Content revision data
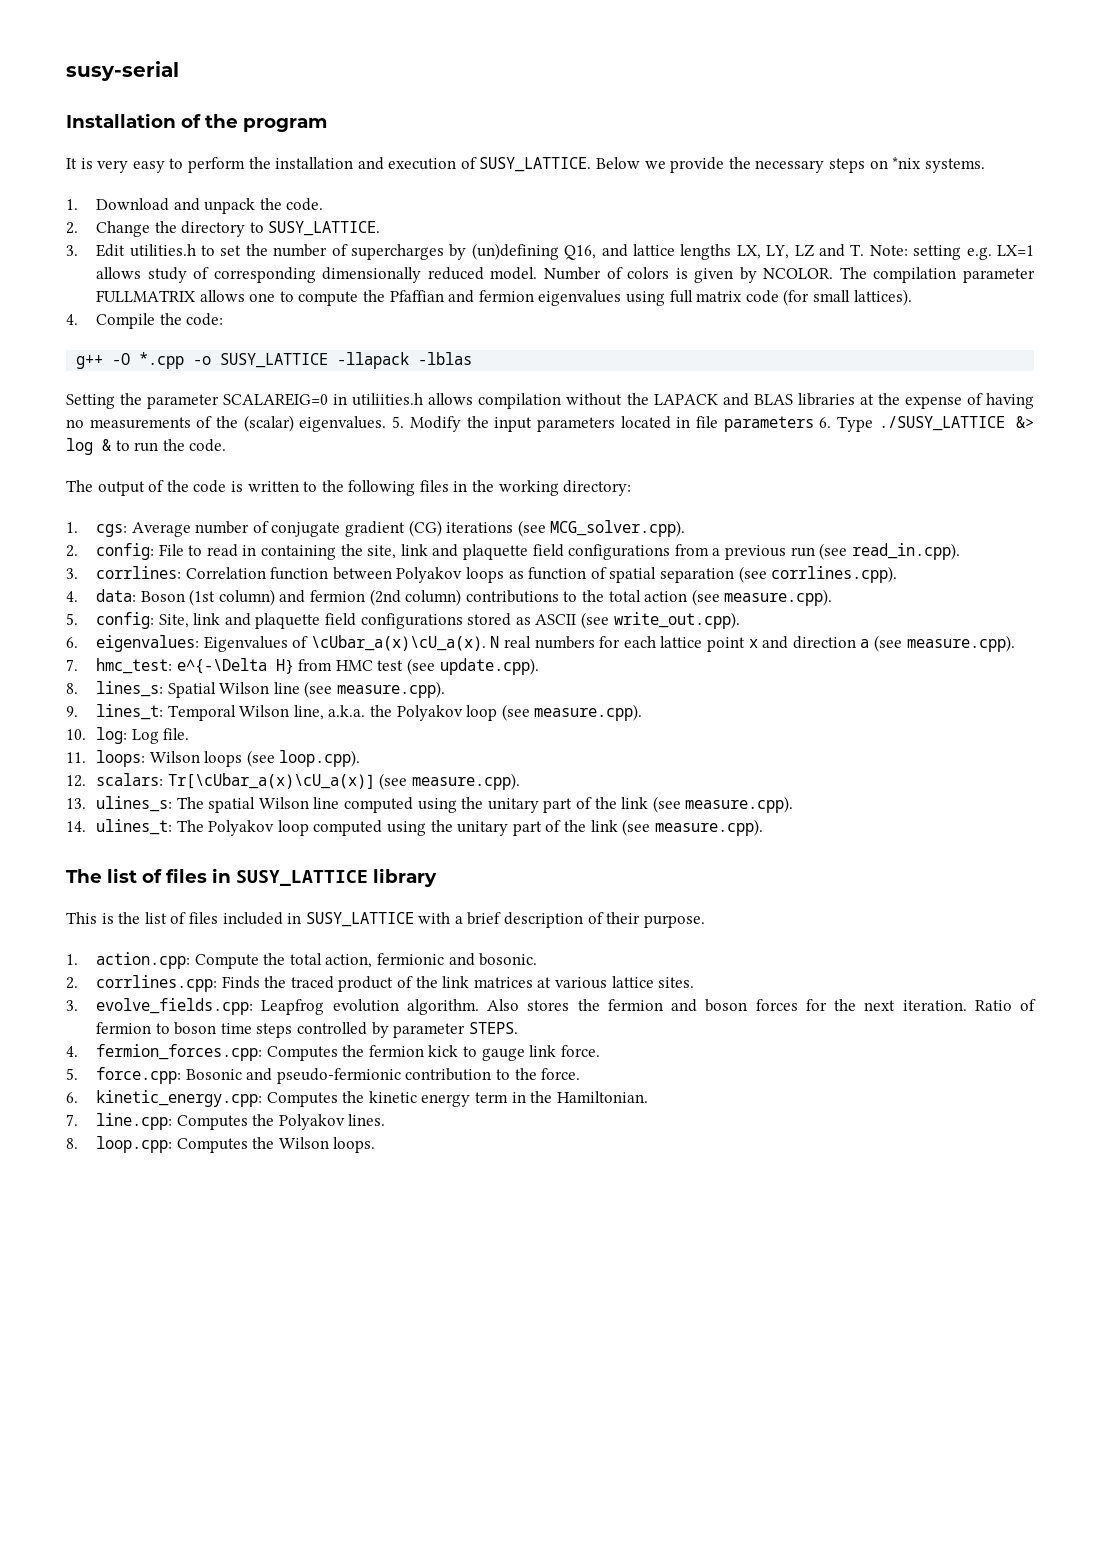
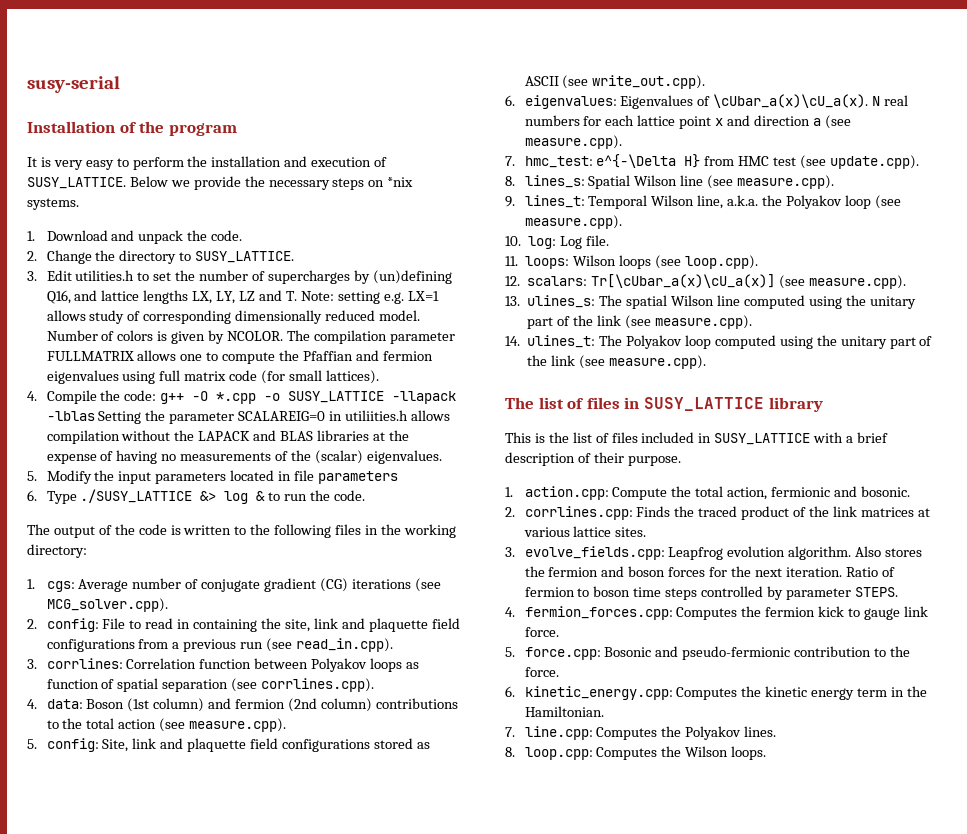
(224, 319) // -> (157, 395) none
(473, 358) // -> (95, 416) none
(387, 424) none -> (442, 457) //
(814, 424) none -> (398, 477) //

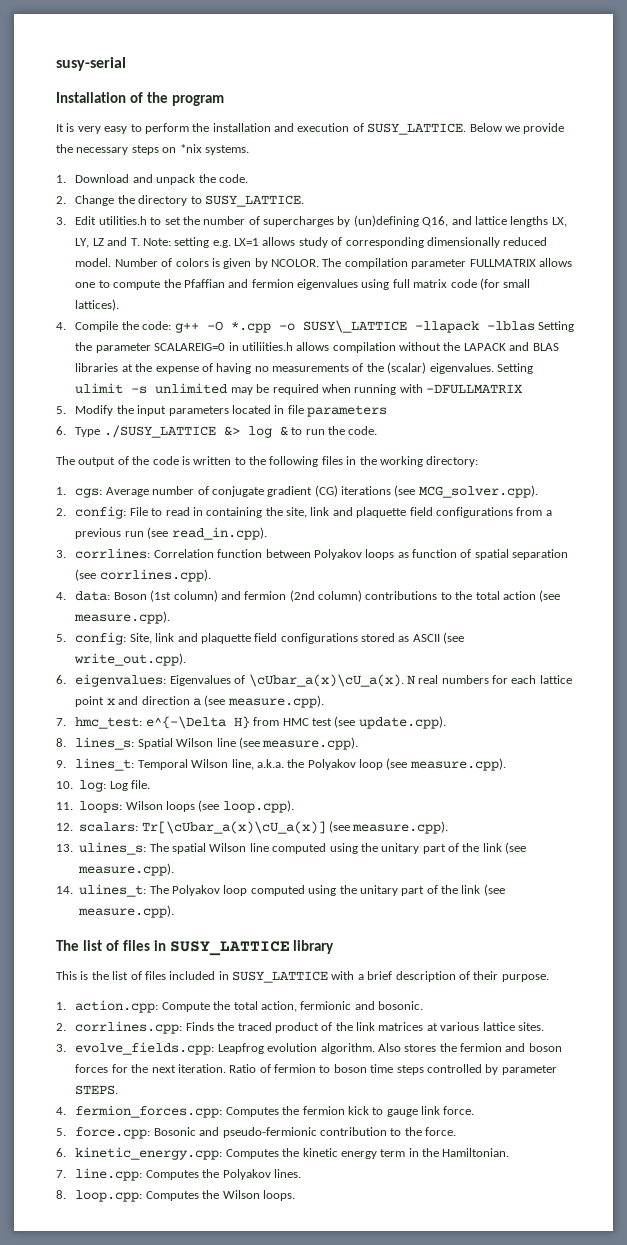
[288,391,385,403] SUSY_LATTICE -> [302,320,407,333] SUSY\_LATTICE
(442, 457) none -> [496,363,533,374] [75,383,523,395] Setting ulimit -s unlimited may be required when running with -DFULLMATRIX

● **Activity**:
Where does the word "none" occur in the records? Return every line that holds it.

● **Task response**:
(224, 319) // -> (157, 395) none
(473, 358) // -> (95, 416) none
(387, 424) none -> (442, 457) //
(814, 424) none -> (398, 477) //
(442, 457) none -> [496,363,533,374] [75,383,523,395] Setting ulimit -s unlimited may be required when running with -DFULLMATRIX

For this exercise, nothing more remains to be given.